Nebraska Revised Statute 76-251

Chapter 76 Section 251

76-251.

Deed intended as mortgage; recording; effect.

Every deed conveying real estate, which, by any other instrument in writing, shall appear to have been intended only as a security in the nature of a mortgage, though it be an absolute conveyance in terms, shall be considered as a mortgage. The person for whose benefit such deed shall be made shall not derive any advantage from the recording thereof, unless every writing operating as a defeasance, or explaining its effect as a mortgage, or conditional deed, is also recorded therewith and at the same time.

Source

  • R.S.1866, c. 43, § 29, p. 286;
  • R.S.1913, § 6223;
  • C.S.1922, § 5622;
  • C.S.1929, § 76-228;
  • R.S.1943, § 76-251.

Annotations

  • 1. Intent

  • 2. Defeasance

  • 3. Evidence

  • 4. Miscellaneous

  • 1. Intent

  • Where deed absolute in form is intended as security for a debt, it will be construed as a mortgage. Koehn v. Koehn, 164 Neb. 169, 81 N.W.2d 900 (1957).

  • Absolute deed and contract of defeasance executed as part of the same transaction should be construed together, and if it appears that the instruments were intended as security, should be given effect as a mortgage. Ashbrook v. Briner, 137 Neb. 104, 288 N.W. 374 (1939).

  • When grantee under deed intended as security is in possession, grantor's equity of redemption may be defeated by parol settlement. Stall v. Jones, 47 Neb. 706, 66 N.W. 653 (1896).

  • 2. Defeasance

  • If deed is accompanied by separate written instrument of defeasance, transaction constitutes a mortgage. Campbell v. Ohio National Life Ins. Co., 161 Neb. 653, 74 N.W.2d 546 (1956).

  • Land contract, absolute in form, may be mortgage. Lipp v. So. Omaha Land Syndicate, 24 Neb. 692, 40 N.W. 129 (1888).

  • Grantee in deed accompanied with defeasance in writing cannot lease. Connolly v. Giddings, 24 Neb. 131, 37 N.W. 939 (1888).

  • Where defeasance is canceled, deed becomes absolute. Wamsley v. Crook and Hall, 3 Neb. 344 (1874).

  • 3. Evidence

  • To establish absolute conveyance as instrument intended for security, testimony must be clear, convincing and satisfactory. O'Hanlon v. Barry, 87 Neb. 522, 127 N.W. 860 (1910); Wilde v. Homan, 58 Neb. 634, 79 N.W. 546 (1899).

  • Parol evidence may establish deed, absolute in form, as mortgage.
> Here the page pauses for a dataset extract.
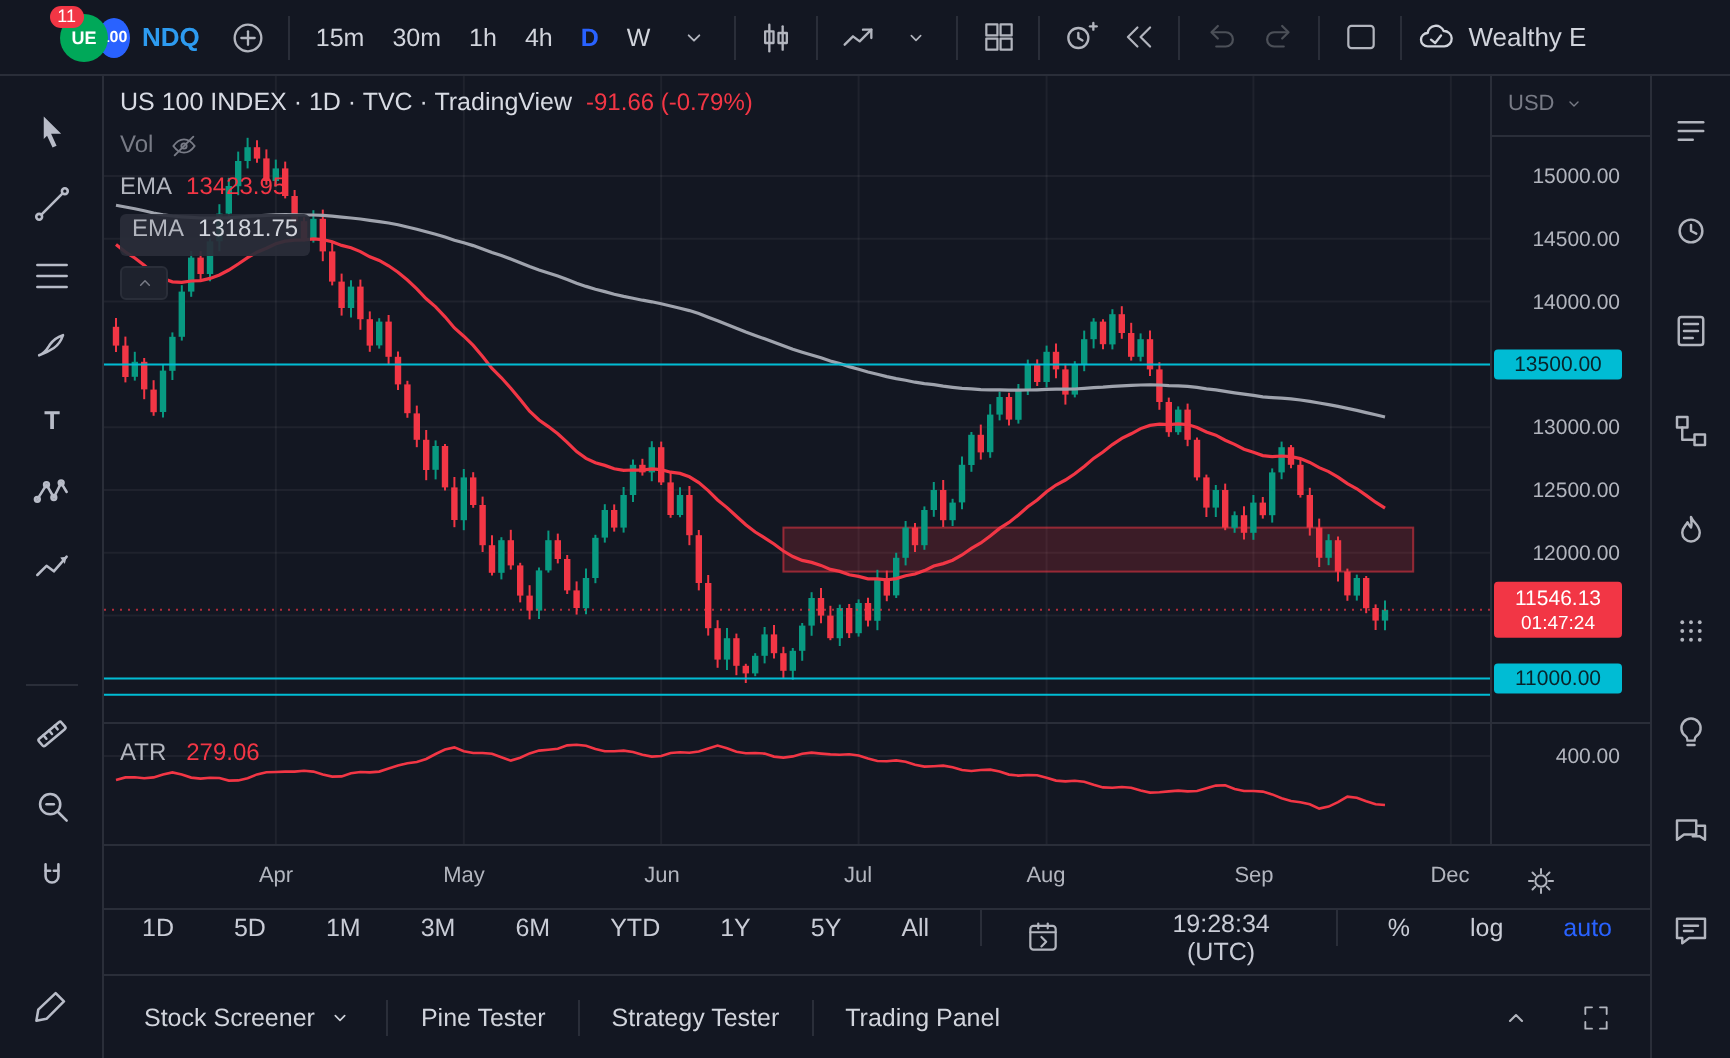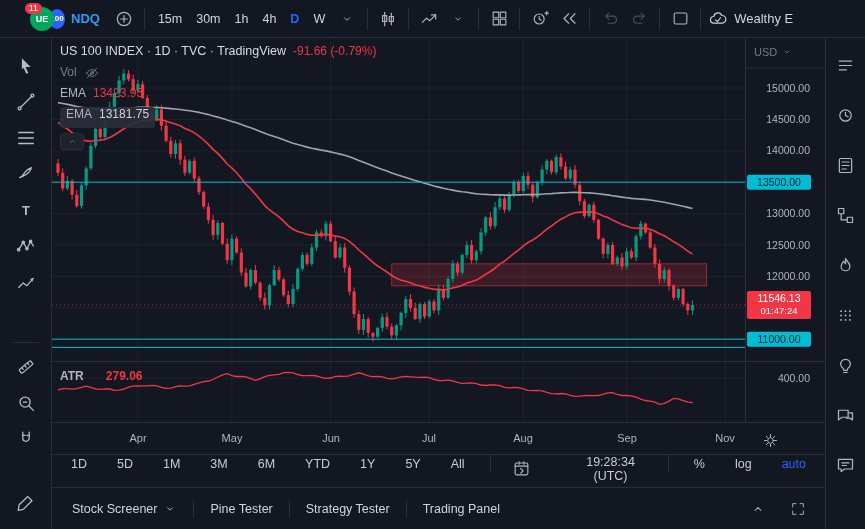"ATR" .atr-legend { font-weight: bold -> none; gap: 22px -> 10px }
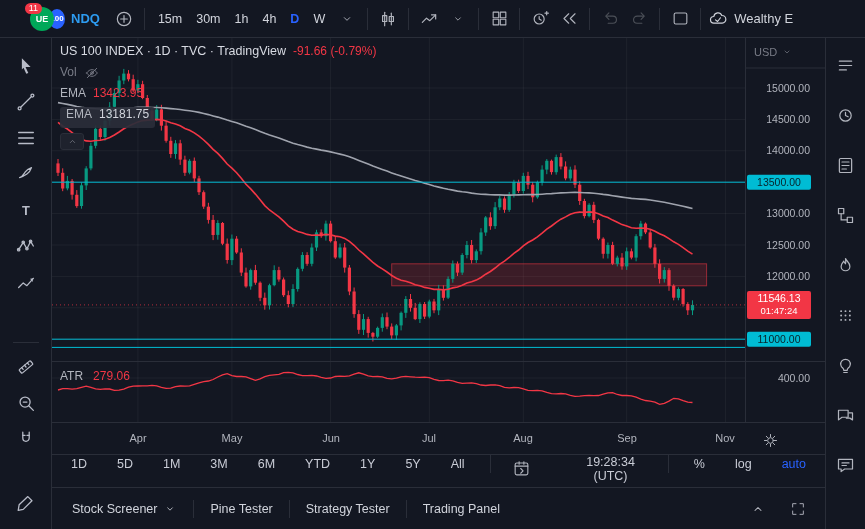"Nov" span.month { text: Nov -> Dec }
Morrow v. Jones, 41 Neb. 867, 60 N.W. 369 (1894).

  • 4. Miscellaneous

  • To extent that this section conflicts with Nebraska Trust Deeds Act, this section is modified by implication. Blair Co. v. American Savings Co., 184 Neb. 557, 169 N.W.2d 292 (1969).

  • Warranty deed executed and delivered for purpose of securing an indebtedness considered a mortgage. Hanks v. Northwestern State Bank of Hay Springs, 143 Neb. 204, 9 N.W.2d 175 (1943).

  • Record of deed is constructive notice of grantee's interest in premises. Livesey v. Brown, 35 Neb. 111, 52 N.W. 838 (1892).

  • Purchaser for value without notice is protected. Kemp v. Small, 32 Neb. 318, 49 N.W. 169 (1891).

  • Land contracts under consideration were considered to be equal with mortgages. Ehlers v. Vinal, 253 F.Supp. 58 (D. Neb. 1966).